Aida 2017: Ausnahmezustand im Industriegebiet

Auch Bezirkshauptmann Waltraud Müllner-Toifl (3.v.re.) machten sich vor Ort einen Eindruck von der groß angelegten Übung.

Bundesheer und Polizei probten den Ernstfall eines Terroranschlages auf wichtige Infrastruktur.

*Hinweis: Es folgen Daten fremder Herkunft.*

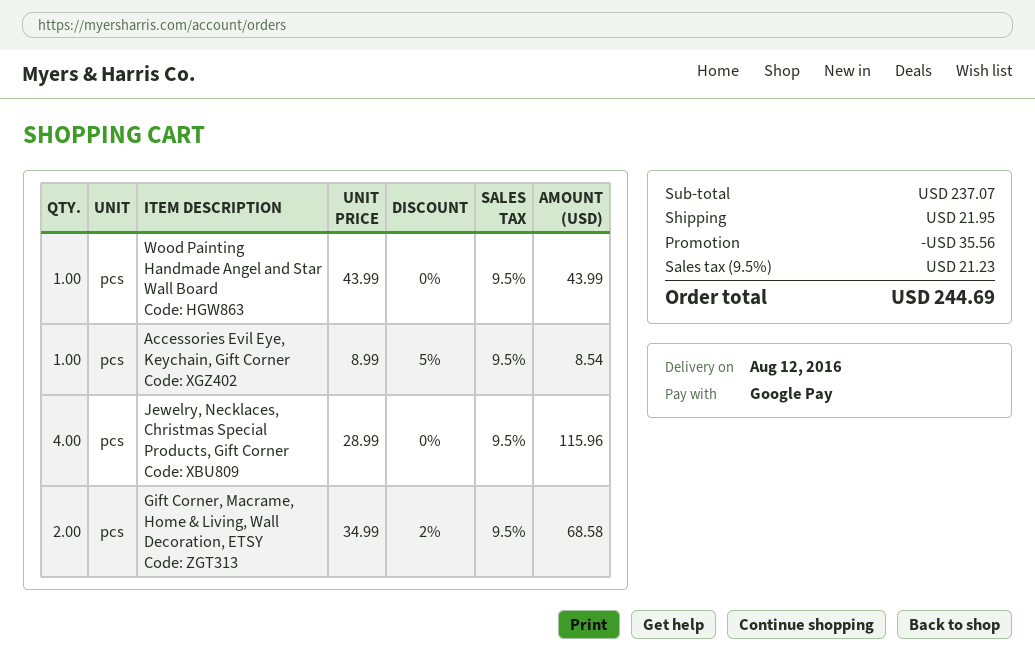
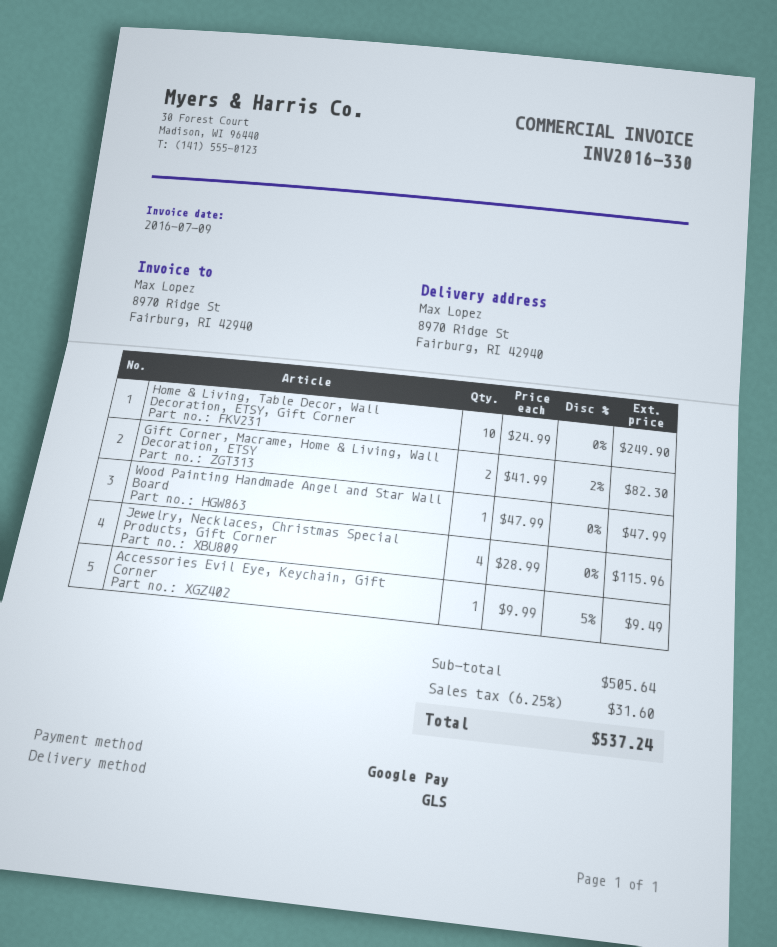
Wood Painting Handmade Angel and Star Wall Board: 1 x 43.99 = 43.99 -> 1 x 47.99 = 47.99
Accessories Evil Eye, Keychain, Gift Corner: 1 x 8.99 - 5% = 8.54 -> 1 x 9.99 - 5% = 9.49
Gift Corner, Macrame, Home & Living, Wall Decoration, ETSY: 2 x 34.99 - 2% = 68.58 -> 2 x 41.99 - 2% = 82.30
Home & Living, Table Decor, Wall Decoration, ETSY, Gift Corner: none -> 10 x 24.99 = 249.90
subtotal: 237.07 -> 505.64
discount: 35.56 -> none
shipping: 21.95 -> none
tax: 9.5% = 21.23 -> 6.25% = 31.60
total: 244.69 -> 537.24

HAGENBRUNN. In den zentralafrikanischen Staaten kam es zu Unruhen. Es verdichteten sich die Informationen, dass in Österreich terroristische Zellen aktiv sind. Nur einen Tag später kam es zu einem "Terroranschlag" in Gänserndorf, der von der Cobra beendet werden konnte. Um weitere terroristische Akte zu verhindern und wertvolle Infrastruktur, wie etwa die Phoenix Arzneiwarengroßhandlung in Hagenbrunn zu schützen, forderte die Polizei das Bundesheer zu einem Assistenzeinsatz an.
Aber keine Sorge, was hier bedrohlich klingt, war "nur" die Annahme für eine groß angelegte Übung von Polizei und Bundesheer.

Über 300 Soldaten im Einsatz


313 Soldaten sowie ein Hubschrauber und 65 Fahrzeuge waren insgesamt drei Tage lang im Einsatz. Dabei wurde vom Aufklärungsbataillon 3, ein Verband des "Kommando Schnelle Einsätze" der Kaserne Mistelbach, der Ernstfall geprobt. Denn würde das Arzneilager in Hagenbrunn zerstört werden, dann wäre die Versorgung mit Medikamenten, sowohl in Apotheken als auch Krankenhäusern, massiv gefährdet.

Zusammenarbeit optimieren


"Durch reden kommen die Leute zusammen", bringt es Bezirkspolizeikommandant Siegfried Krische auf den Punkt. Denn Ziel der Übung war es nicht nur, das Sicherheitsgefühl der Bevölkerung zu stärken, sondern auch die Zusammenarbeit von Polizei und Bundesheer zu optimieren. "Wir nehmen einen großen Lerneffekt für die Zukunft mit", so Krische.